Visto da Bruxelles

La Brexit serve a regolare i conti dentro ai Tory, ed è un guaio per l'Ue

David Carretta

L’Unione europea spera in un premier che renda la l'uscita dall'Europa del Regno unito più concertata, ma basta guardare l’elenco dei pretendenti al posto di Johnson per capire che la nuova generazione Tory è permeata dall’ideologia Brexit

 La partenza di Boris Johnson apre una nuova pagina nelle relazioni con il Regno Unito”, ha detto Michel Barnier, facendo eco alle speranze dell’Unione europea. Barnier è l’ex caponegoziatore dell’Ue sulla Brexit. Nessuno meglio di lui conosce l’effetto dirompente di Johnson sulle relazioni tra le due sponde della Manica. La sua scelta nel 2016 di schierarsi a favore della Brexit è stata decisiva per un referendum in cui il "leave" è passato con appena il 51,9 per cento. Johnson ha poi convinto l’allora premier Theresa May a imboccare anche l’uscita dal mercato interno e dall’unione doganale. Sempre lui ha sabotato l’accordo Brexit firmato da May per poterne prendere il posto a Downing Street. Ed è lui che ha chiesto, negoziato, firmato e rinnegato il Protocollo irlandese che ancora oggi è al centro di uno scontro tra Londra e Bruxelles. Per oltre sei anni l’Ue ha vissuto la relazione con il Regno Unito dovendo inseguire gli umori, le ambizioni e le manovre di Johnson. La tentazione è di credere che le dimissioni di un uomo segnino un nuovo inizio. I rapporti “possono essere più costruttivi, più rispettosi degli impegni presi (...) e più amichevoli con i partner nell’Ue”, ha detto Barnier. Il pericolo è che l’Ue sottovaluti la trasformazione strutturale che è stata la Brexit per i Tory e, più in generale, per il Regno Unito. 

 

A Bruxelles nessuno crede che la partenza di Johnson possa portare a una marcia indietro sull’uscita dall’Ue o sul tipo di “hard Brexit” che lui ha imposto. Ma la Commissione e gli stati membri sperano in un rapporto pragmatico e stabile, che permetta di evitare inutili conflitti per concentrarsi sugli interessi e le sfide condivisi, dall’economia all’Ucraina. L’approccio dell’Ue alla Brexit è sempre stato quello di minimizzare i danni per sé stessa, il che significa anche per il Regno Unito. Quello di Johnson è sempre stato di massimizzare i vantaggi personali a costo di fare enormi danni. L’Ue ha evitato le rotture definitive – il “no deal” o una guerra commerciale – convinta che prima o poi il Regno Unito sarebbe tornato alla sua tradizionale razionalità. Ma basta guardare l’elenco dei pretendenti al posto di Johnson per capire che la nuova generazione Tory è permeata dell’ideologia Brexit.

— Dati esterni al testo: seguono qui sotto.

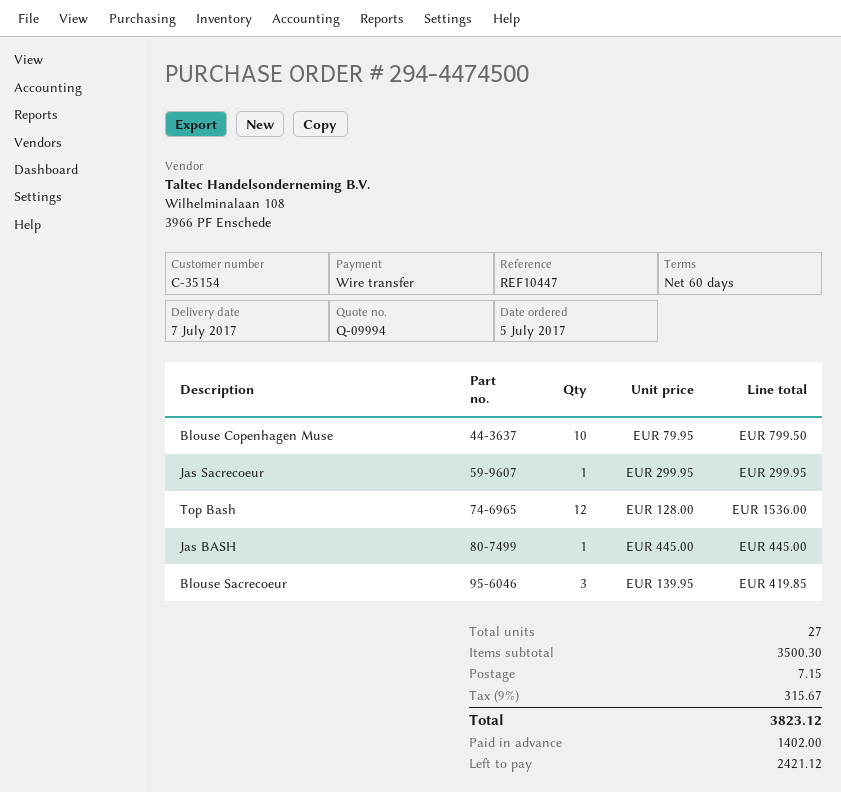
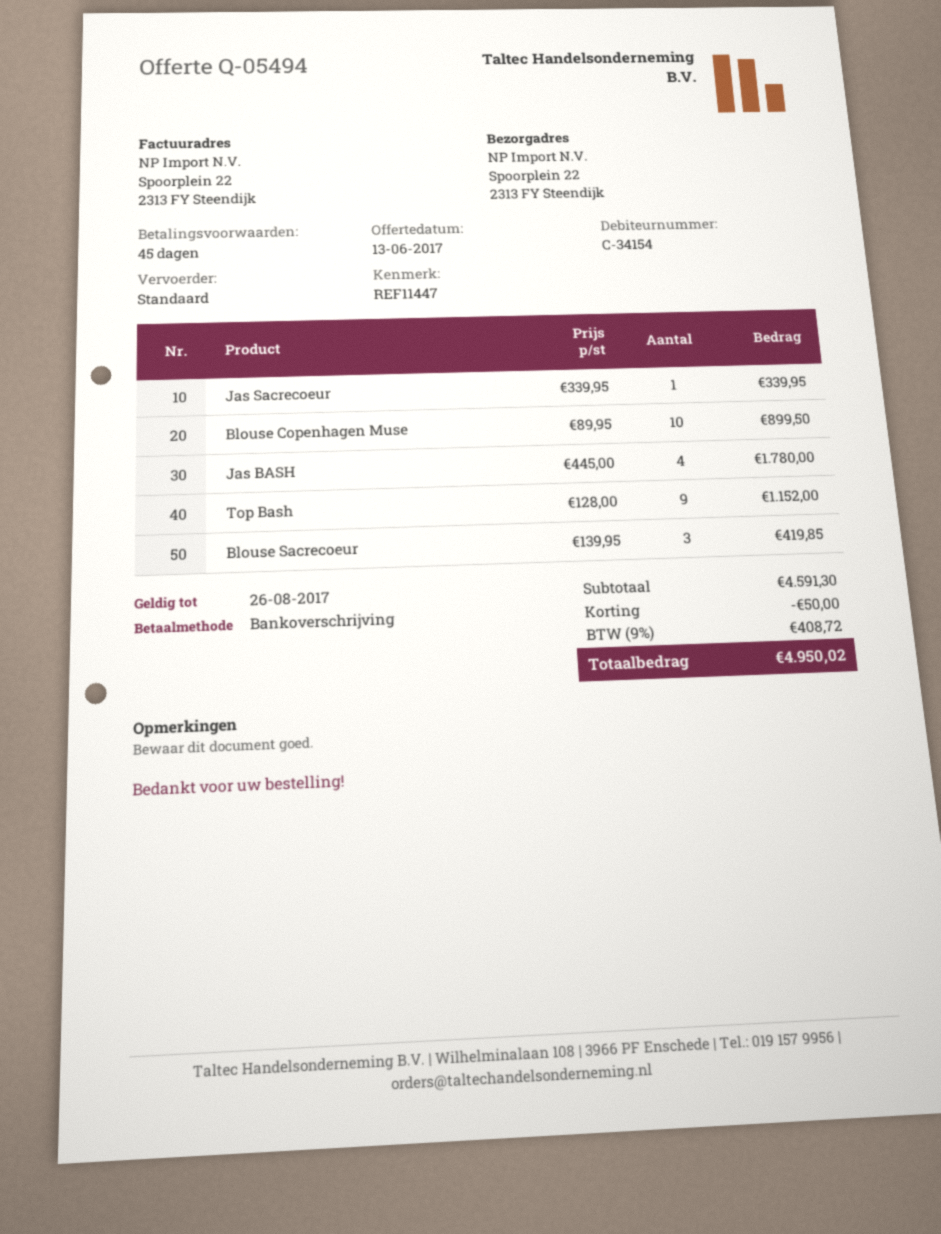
quote number: Q-09994 -> Q-05494
payment terms: 60 days -> 45 days
customer number: C-35154 -> C-34154
reference: REF10447 -> REF11447
Blouse Copenhagen Muse: 10 x 79.95 = 799.50 -> 10 x 89.95 = 899.50
Jas Sacrecoeur: 1 x 299.95 = 299.95 -> 1 x 339.95 = 339.95
Top Bash: 12 x 128.00 = 1536.00 -> 9 x 128.00 = 1152.00
Jas BASH: 1 x 445.00 = 445.00 -> 4 x 445.00 = 1780.00
subtotal: 3500.30 -> 4591.30
discount: none -> 50.00
shipping: 7.15 -> none
tax: 9% = 315.67 -> 9% = 408.72
total: 3823.12 -> 4950.02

L’ex cancelliere, Rishi Sunak, è un leaver della prima ora come Suella Braverman e Penny Mordaunt. L’ex ministro della Sanità, Sajid Javid, lo è diventato dopo il referendum. Steve Baker era stato presidente dell’eurofobo European research group (Erg). Il ministro degli Esteri, Liz Truss, ha messo la sua firma sul progetto di legge per cancellare unilateralmente il Protocollo irlandese. Solo gli ex remainer Jeremy Hunt e Ben Wallace hanno adottato posizioni più moderate sull’Ue. Ma tutti sanno che, per diventare leader dei Tory e dunque premier, hanno bisogno del sostegno dell’Erg e delle centinaia di deputati che Johnson ha fatto eleggere nel 2019. I rapporti con l’Ue sono diventati una variabile di aggiustamento interno ai Tory, uno strumento da usare per le lotte intestine e i regolamenti dei conti. Il Labour ha semplicemente cancellato l’Ue dal suo orizzonte: il suo leader Keir Starmer ha rinunciato a dire che la Brexit è stata un errore e a rimettere in discussione le scelte “hard” sul mercato interno o la libera circolazione dei lavoratori, senza articolare alcuna proposta sulle relazioni con Bruxelles. 

L’uscita di Johnson almeno consentirà all’Ue di rinviare la resa dei conti sull’Irlanda del nord. Ma a settembre, quando i Tory avranno scelto un nuovo premier e il progetto di legge sul Protocollo tornerà ai Comuni per l’adozione finale, l’Ue potrebbe scoprire che la guerra post Brexit è inevitabile.